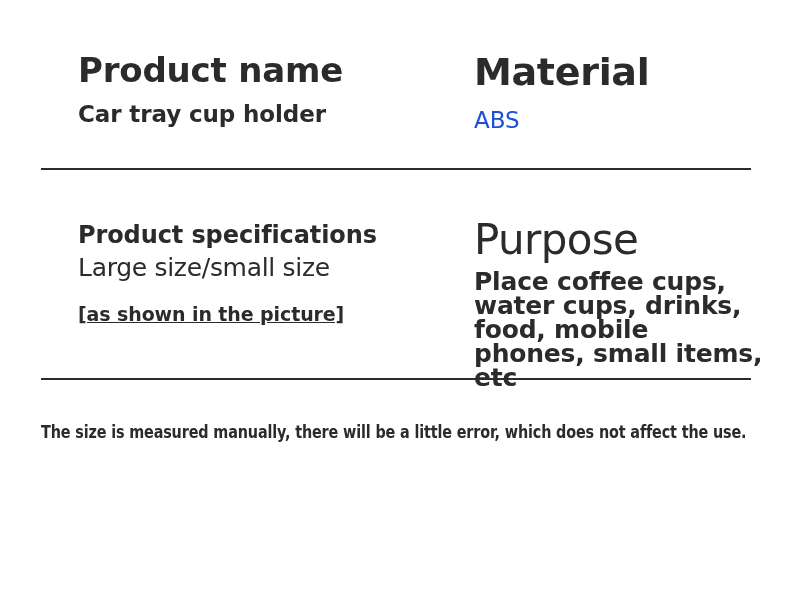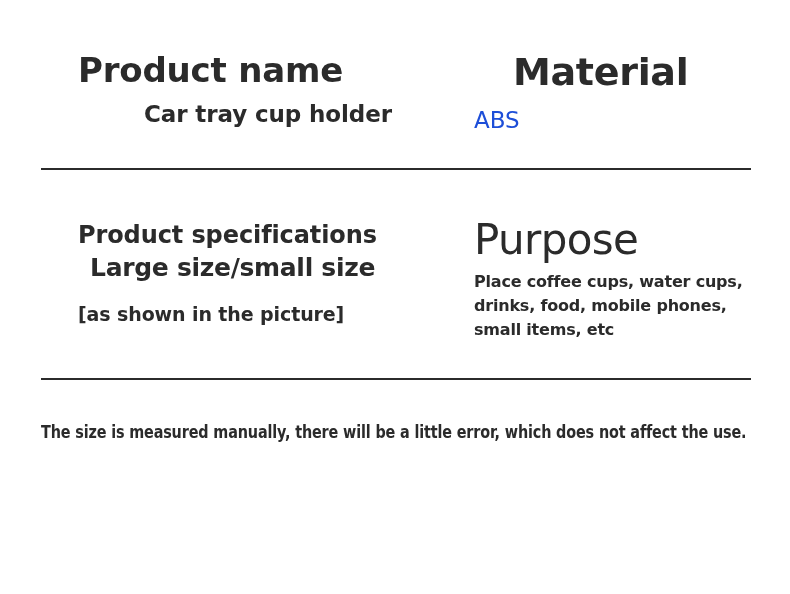--- a/index.html
+++ b/index.html
@@ -45,30 +45,28 @@
     font-weight: bold;
     line-height: 44px;
     letter-spacing: -0.2px;
     margin: 0;
     white-space: nowrap;
   }
   .heading-xl.material {
     font-size: 38px;
     line-height: 48px;
     letter-spacing: -0.3px;
-    margin-left: 39px;
   }
   .value-strong {
     font-size: 23px;
     font-weight: bold;
     line-height: 32px;
     margin: 6px 0 0 0;
     letter-spacing: -0.1px;
     white-space: nowrap;
-    text-align: center;
   }
   .value-light {
     font-size: 23px;
     font-weight: normal;
     line-height: 32px;
     margin: 8px 0 0 0;
     color: #1d4ed8;
     white-space: nowrap;
   }
 
@@ -89,45 +87,46 @@
   .label-sm {
     font-size: 24px;
     font-weight: bold;
     line-height: 26px;
     margin: 0;
     letter-spacing: -0.1px;
     white-space: nowrap;
   }
   .value-lg {
     font-size: 25px;
-    font-weight: bold;
+    font-weight: normal;
     line-height: 34px;
-    margin: 3px 0 0 12px;
+    margin: 3px 0 0 0;
     letter-spacing: -0.3px;
     white-space: nowrap;
   }
   .note-inline {
     font-size: 19px;
     font-weight: bold;
     line-height: 26px;
     margin: 16px 0 0 0;
     letter-spacing: -0.1px;
     white-space: nowrap;
+    text-decoration: underline;
   }
 
   .heading-purpose {
     font-size: 42px;
     font-weight: normal;
     line-height: 48px;
     margin: -6px 0 0 0;
     letter-spacing: -0.6px;
     white-space: nowrap;
   }
   .purpose-text {
-    font-size: 16px;
+    font-size: 25px;
     font-weight: bold;
     line-height: 24px;
     margin: 6px 0 0 0;
     width: 290px;
     letter-spacing: -0.2px;
   }
 
   
   #footer-note {
     position: absolute;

**WHAT TO PRODUCE**: Exclude all images, then retype the records above without alteration.

**WRITTEN ANSWER**:
--- a/index.html
+++ b/index.html
@@ -45,30 +45,28 @@
     font-weight: bold;
     line-height: 44px;
     letter-spacing: -0.2px;
     margin: 0;
     white-space: nowrap;
   }
   .heading-xl.material {
     font-size: 38px;
     line-height: 48px;
     letter-spacing: -0.3px;
-    margin-left: 39px;
   }
   .value-strong {
     font-size: 23px;
     font-weight: bold;
     line-height: 32px;
     margin: 6px 0 0 0;
     letter-spacing: -0.1px;
     white-space: nowrap;
-    text-align: center;
   }
   .value-light {
     font-size: 23px;
     font-weight: normal;
     line-height: 32px;
     margin: 8px 0 0 0;
     color: #1d4ed8;
     white-space: nowrap;
   }
 
@@ -89,45 +87,46 @@
   .label-sm {
     font-size: 24px;
     font-weight: bold;
     line-height: 26px;
     margin: 0;
     letter-spacing: -0.1px;
     white-space: nowrap;
   }
   .value-lg {
     font-size: 25px;
-    font-weight: bold;
+    font-weight: normal;
     line-height: 34px;
-    margin: 3px 0 0 12px;
+    margin: 3px 0 0 0;
     letter-spacing: -0.3px;
     white-space: nowrap;
   }
   .note-inline {
     font-size: 19px;
     font-weight: bold;
     line-height: 26px;
     margin: 16px 0 0 0;
     letter-spacing: -0.1px;
     white-space: nowrap;
+    text-decoration: underline;
   }
 
   .heading-purpose {
     font-size: 42px;
     font-weight: normal;
     line-height: 48px;
     margin: -6px 0 0 0;
     letter-spacing: -0.6px;
     white-space: nowrap;
   }
   .purpose-text {
-    font-size: 16px;
+    font-size: 25px;
     font-weight: bold;
     line-height: 24px;
     margin: 6px 0 0 0;
     width: 290px;
     letter-spacing: -0.2px;
   }
 
   
   #footer-note {
     position: absolute;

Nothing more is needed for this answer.